Mesothelioma

Fritz J. Baumgartner

Mesothelioma is a primary tumor of the pleura. Most pleural tumors are actually not primary but rather metastatic from other primary sites such as breast or lung. The few primary tumors that do arise from the pleura are usually malignant. There is a strong causal relationship between asbestos exposure and mesothe-lioma. Nonetheless, only 7% of people exposed to asbestos actually develop mesothelioma. On the other hand, 50% of patients who have mesothelioma have history of exposure to asbestos. There is characteristically a long period of time between exposure and development of the tumor. The increased risk occurs 20 years after the first exposure and continues to rise for many years thereafter.

There are two types of mesothelioma—localized and diffuse. Diffuse mesotheliomas are nearly always malignant, however localized mesotheliomas may be either benign or malignant. About 30% of localized mesotheliomas are malignant and 70% benign. Benign pleural mesotheliomas usually arise from the visceral pleura on a stalk and project into the pleural space, although sessile attachment to the pleura may also occur. The tumor may also arise from the parietal pleura. Patients with localized malignant lesions usually have symptoms compared to patients with localized benign lesions; these include cough, pain, fever, and shortness of breath.

Mesothelioma may produce a bloody pleural effusion. In this case, a complete resection of the lesion may still be possible even if it is associated with a bloody effusion. This is an important distinction between a mesothelioma and an intra-thoracic lung neoplasm associated with a bloody pleural effusion. For a lung tumor, a pleural effusion which is bloody usually means an inoperable T4 lesion unlike mesothelioma.
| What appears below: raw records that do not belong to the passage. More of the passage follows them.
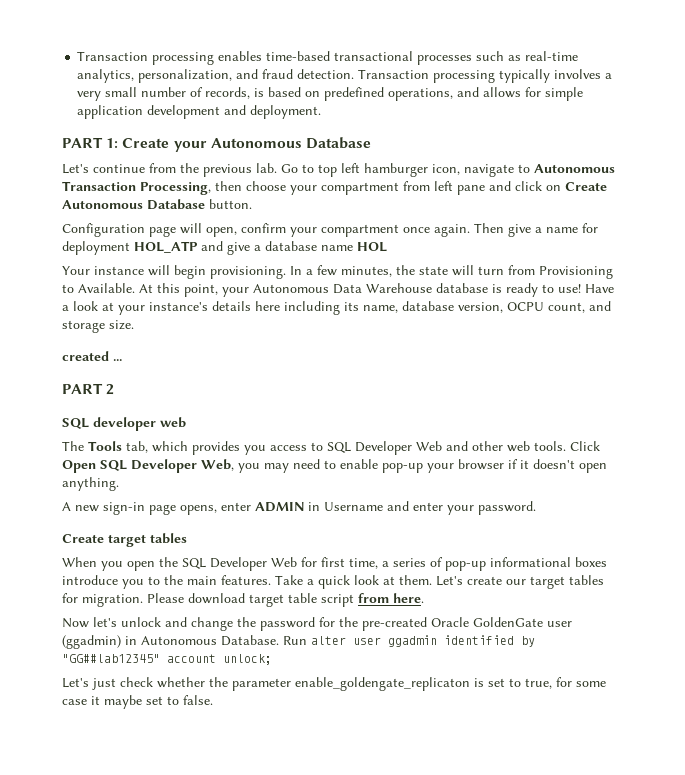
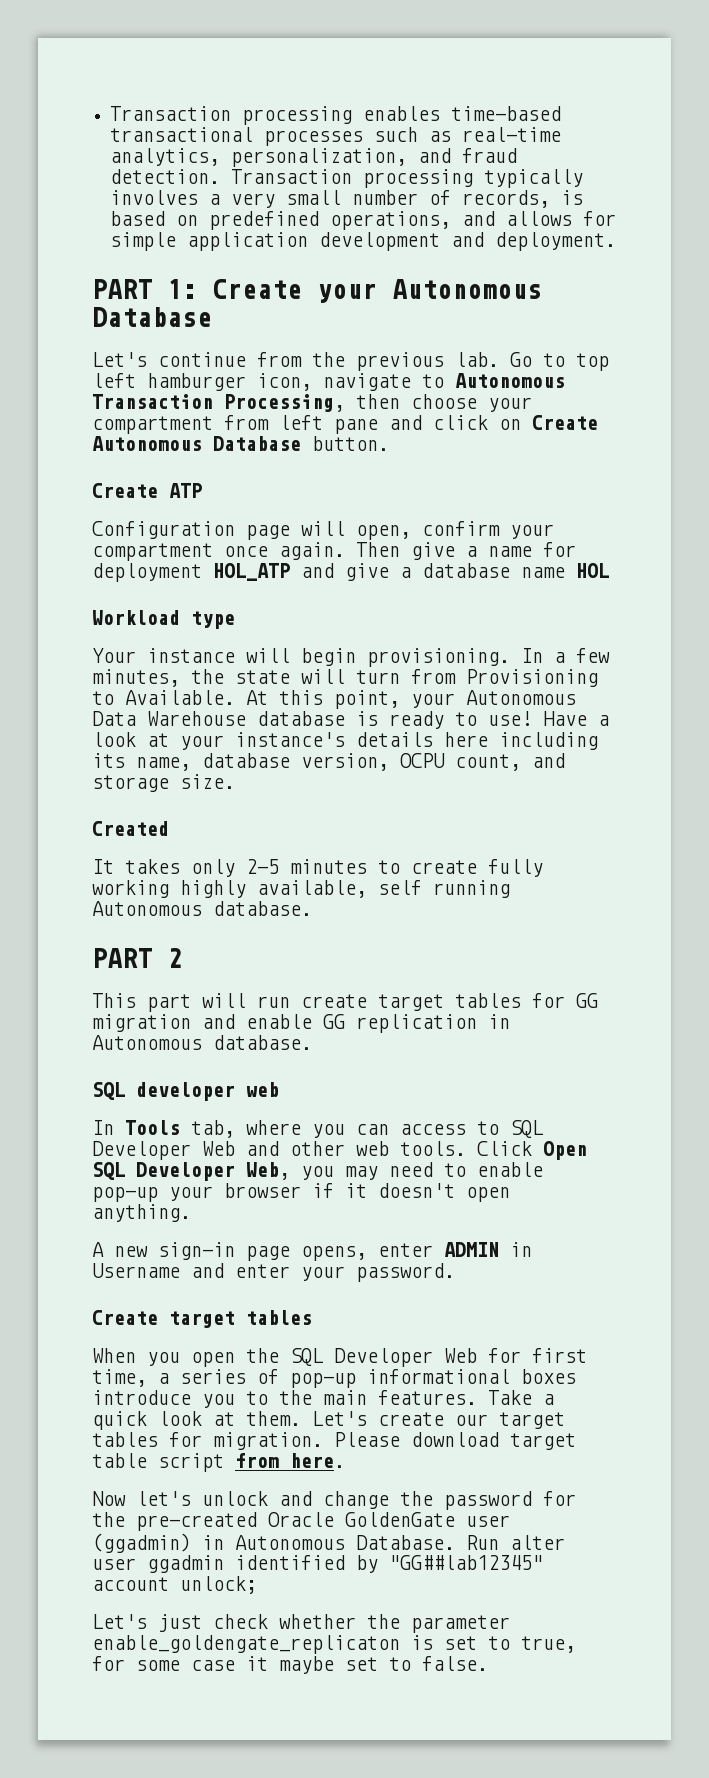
(252, 204) none -> [92,483,202,498] // Create ATP
(387, 247) none -> [92,610,235,629] // Workload type
[62,351,122,361] [62,383,115,395] created ... // PART 2 -> [92,821,169,836] [92,859,543,877] [92,880,510,898] [92,901,312,916] [92,948,182,968] [92,993,598,1012] [92,1014,510,1033] [92,1035,312,1050] Created // It takes only 2-5 minutes to create fully working highly available, self running Autonomous database. // PART 2 // This part will run create target tables for GG migration and enable GG replication in Autonomous database.
[62,441,84,451] The -> [92,1120,114,1135] In
[152,441,266,455] which provides you -> [246,1120,389,1138] where you can

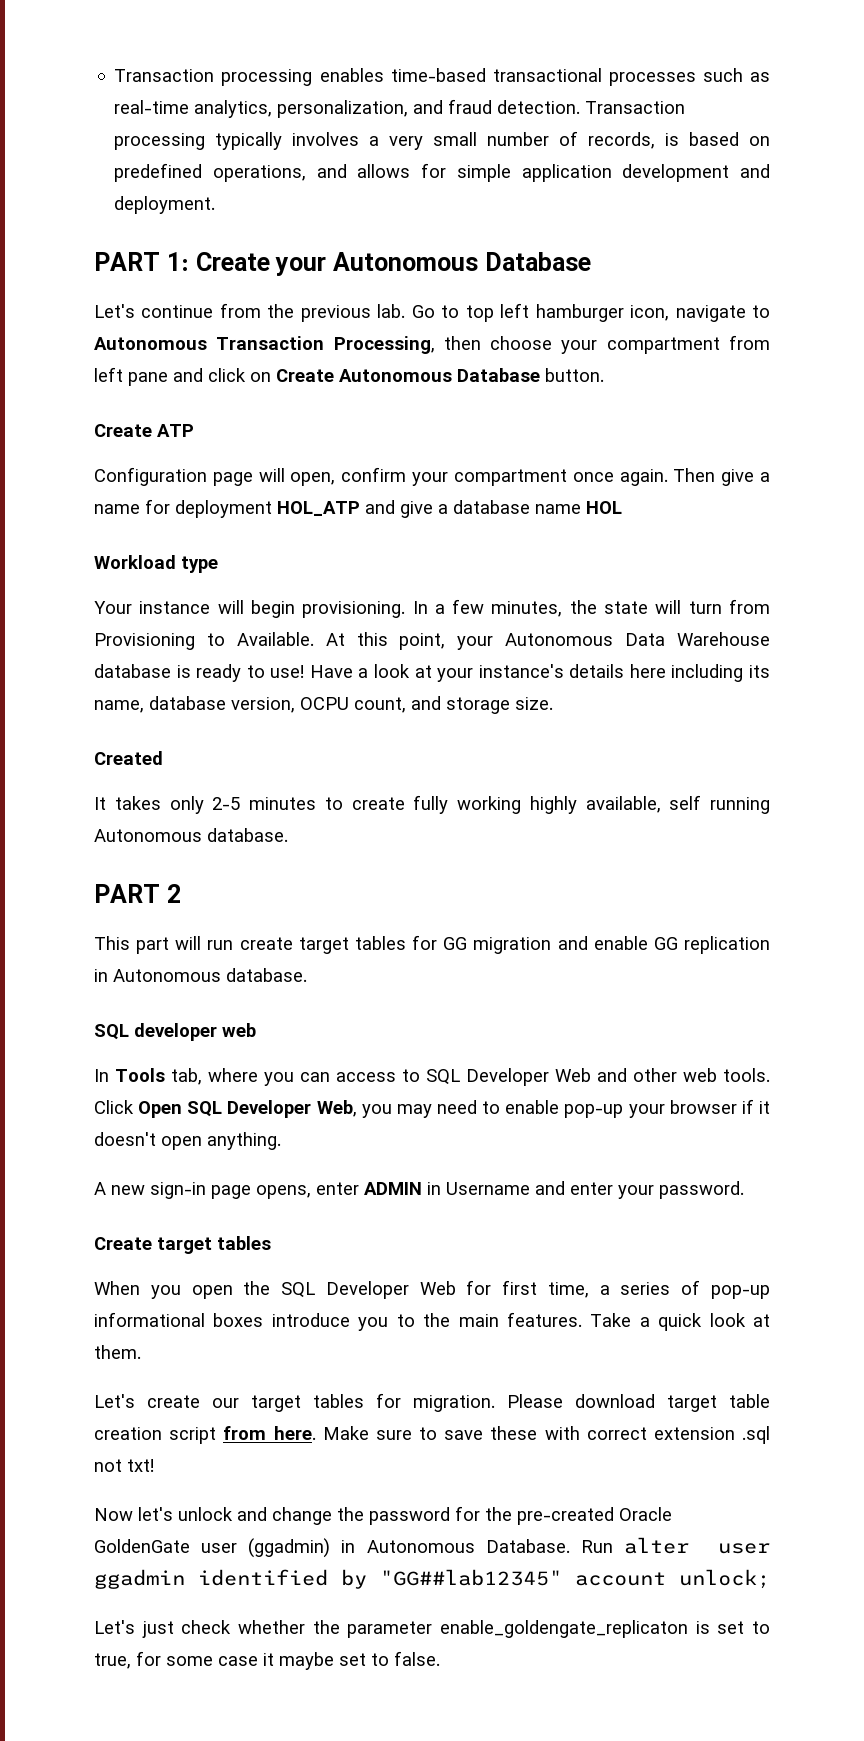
(301, 1418) none -> (141, 1352) //
(147, 1460) none -> [94,1427,162,1440] creation
(345, 1460) none -> [322,1426,770,1444] [94,1459,154,1472] Make sure to save these with correct extension .sql not txt!

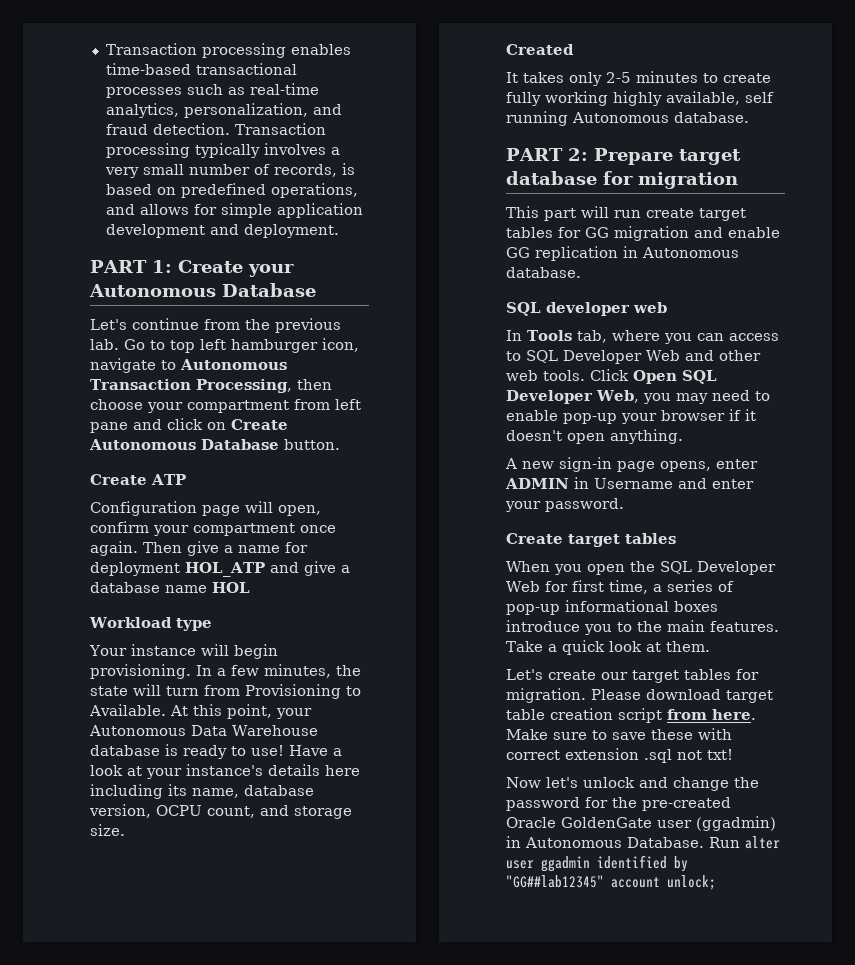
[166,884,181,903] 2 -> [567,148,741,165] [506,171,738,189] 2: Prepare target database for migration
[94,1620,770,1638] [94,1651,440,1670] // Let's just check whether the parameter enable_goldengate_replicaton is set to true, for some case it maybe set to false. -> (716, 882) none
Solitary mesotheliomas are usually asymptomatic. Benign localized mesothe-lioma is also accompanied by hypertrophic pulmonary osteoarthropathy. A large tumor may be associated with severe hypoglycemia as well. Hypertrophic pulmonary osteoarthropathy occurs in about half of patients with mesothelioma, compared with 5% of patient with bronchogenic carcinoma.

Clubbing of the fingers and toes may also occur with mesothelioma, and is different from hypertrophic pulmonary osteoarthropathy. Clubbing results from new periosteal growth with lymphocytic infiltration of the nail beds. Whereas lung and pleural tumors may cause clubbing, benign causes include cyanotic heart disease, endocarditis, AV fistula, lung infection, COPD and sarcoid.

Treatment of localized benign mesothelioma is surgical resection, with good results. Treatment of the localized malignant variety is wide local excision, including adjacent chest wall if arising from parietal pleura.

In diffuse malignant mesothelioma, any portion of the pleura may be involved. It typically appears as sheets of tumor. Hematogenous spread to distant organs occurs in half. The symptoms include dyspnea, weight loss, cough and pain which is often severe. A pleural effusion is present in most of these patients. Diagnosis is achieved with needle pleural biopsy and thoracentesis. The treatment of diffuse mesothelioma is nearly always only palliative. However, radiation and chemotherapy have only been inconsistent in achieving this goal. Surgery in this disease is controversial. Seeding is frequent, and tumor may actually grow out of the thoracotomy incision used to treat the tumor. Some say surgery should be limited to achieving a diagnosis. Others advocate thoracotomy with pleurectomy whereas others perform a radical extrapleural pneumonectomy to remove all the pleura and lung on the affected side. Although 2 year survival after the procedure is improved with up to one-third surviving, 5 year survival is dismal.

Suggested Reading

1. Rusch VW et al. Pleurectomy/decortication and adjuvant therapy for malignant mesothelioma. Chest 1993; 103: 382S.

2. Rusch VW, Venkatraman E. The importance of surgicla staging in the treatment of malignant pleural mesothelioma. J Thorac Cardiovasc Surg 1996; 111:815.

3. Sugarbaker DJ et al. Extrapleural pneumonectomy in the multimodality therapy of malignant pleural mesothelioma. Results in 120 consecutive patients. Ann Surg 1996; 224:288.